HEALTH bosses have admitted more needs to be done to help patients leave hospital faster once their treatment is finished.

At the end of last year people at Royal Bolton Hospital for ‘non elective’ stays were in-patients for an average 4.6 days before going home. The national target is 4.4 days.

While the stay fell from 4.7 days in November to 4.6 in December in Bolton, doctors believe more could be done to improve the discharge process.

At the NHS Bolton Clinical Commissioning Group’s recent board meeting, members heard about the experience of a patient at the Royal Bolton Hospital.

The patient, who was not named, spent five hours in the discharge room following an operation because of delays in receiving documentation and medication.

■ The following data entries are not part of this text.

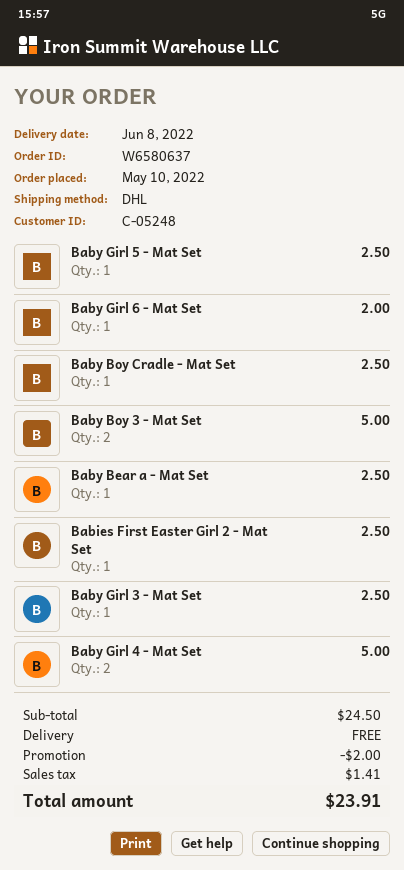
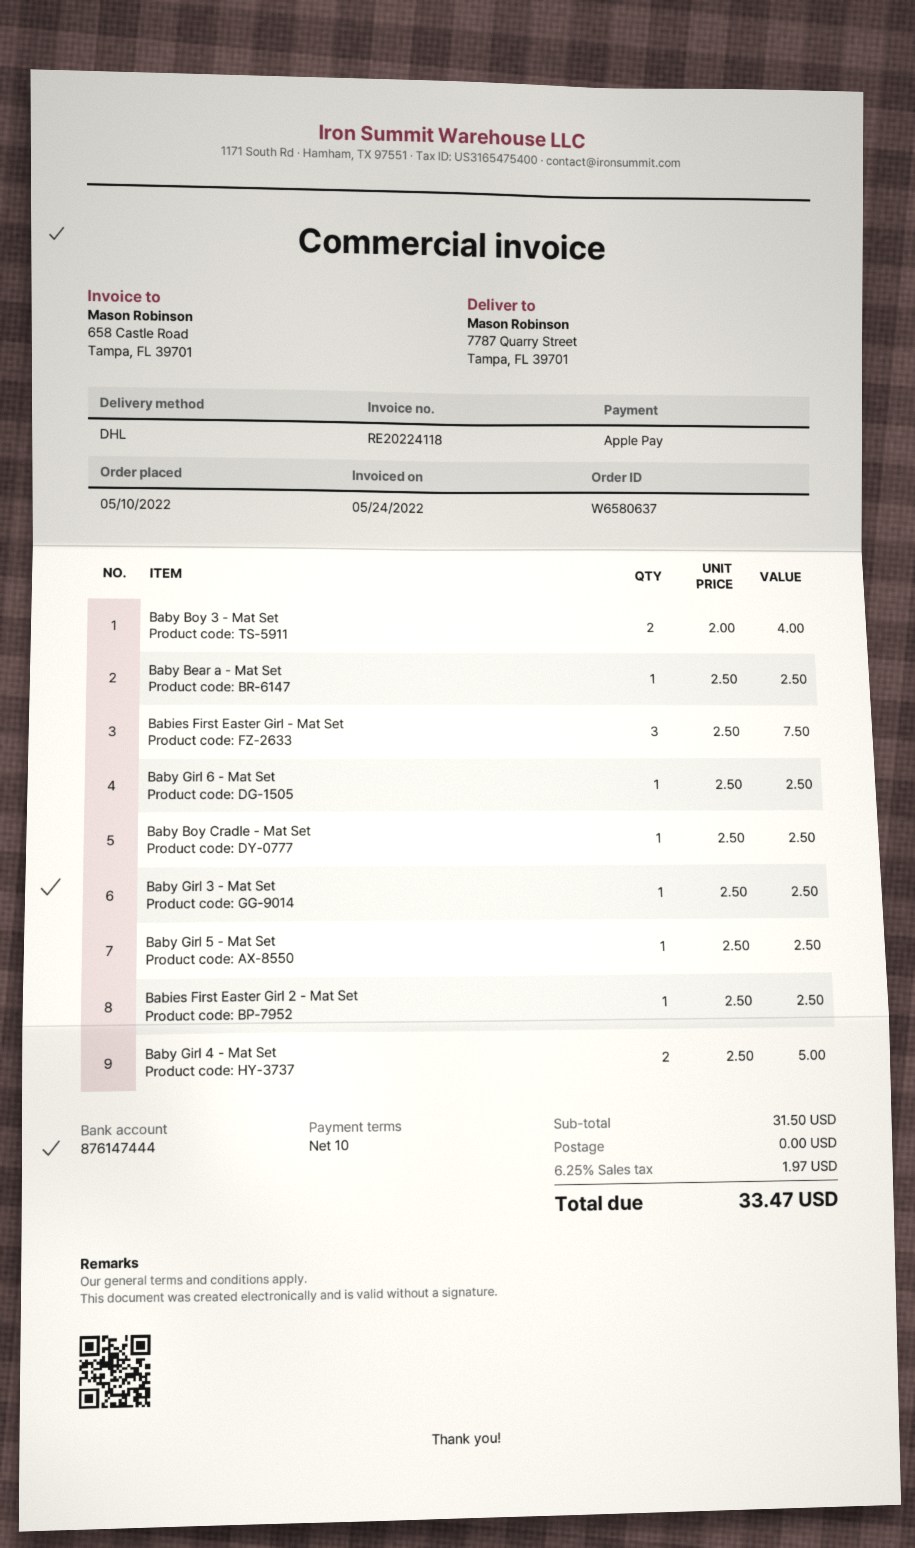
Baby Girl 6 - Mat Set: 1 for 2.00 -> 1 for 2.50
Baby Boy 3 - Mat Set: 2 for 5.00 -> 2 for 4.00
Babies First Easter Girl - Mat Set: none -> 3 for 7.50
subtotal: 24.50 -> 31.50
discount: 2.00 -> none
tax: 1.41 -> 1.97
total: 23.91 -> 33.47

Her husband stated: “She had the best of care on admission and while on the ward, but the discharge was diabolical.

“What we experienced was utter chaos which needed managing.

“It was obvious to me that had this system been managed, discharge would have been much improved instead of chaos. The system is broken - it doesn’t need money throwing at it - just organisation and better links to transport.

“Some older people had been in there for nine hours and were still awaiting discharge and transport when we left.”

Delivering the report, CCG clinical director Colin Mercer said: “The story suggests other people go through the same processes day in and day out.

“The people in the processes are doing their best, but for whatever reasons some people are experiencing nine hour delays.

“This process is important for all, it is part of the flow of the hospital and if patients spend longer in the discharge room then it slows things down.

“This happens at hospitals every day.”

Factors highlighted for causing problems included a delay in getting medication and pressures on doctors to sign off any documentation needed.

Governance leader Tony Ward described the situation as ‘very frustrating’ having experienced it himself with a relative who waited up to 12 hours to be discharged from a hospital.

He also questioned whether the hospital was sending patients to the discharge area prematurely in order to ‘tick a box’.

Secondary care specialist Romesh Gupta echoed the sentiment but argued that too much onus was put on already stretched junior doctors to sign off the patient.

He explained: “It is a frustrating experience and only reflects the pressures felt by junior doctors.

“A department can have one or two who are all busy and when it comes to priorities, discharge comes after a patient in theatre or an emergency surgery.

“There might be a simple solution — things should be sorted out by a doctor, but someone else should be able to execute the action.

“If you depend on one professional to do this then of course you will always face delays.”

The board agreed to look into the matter further.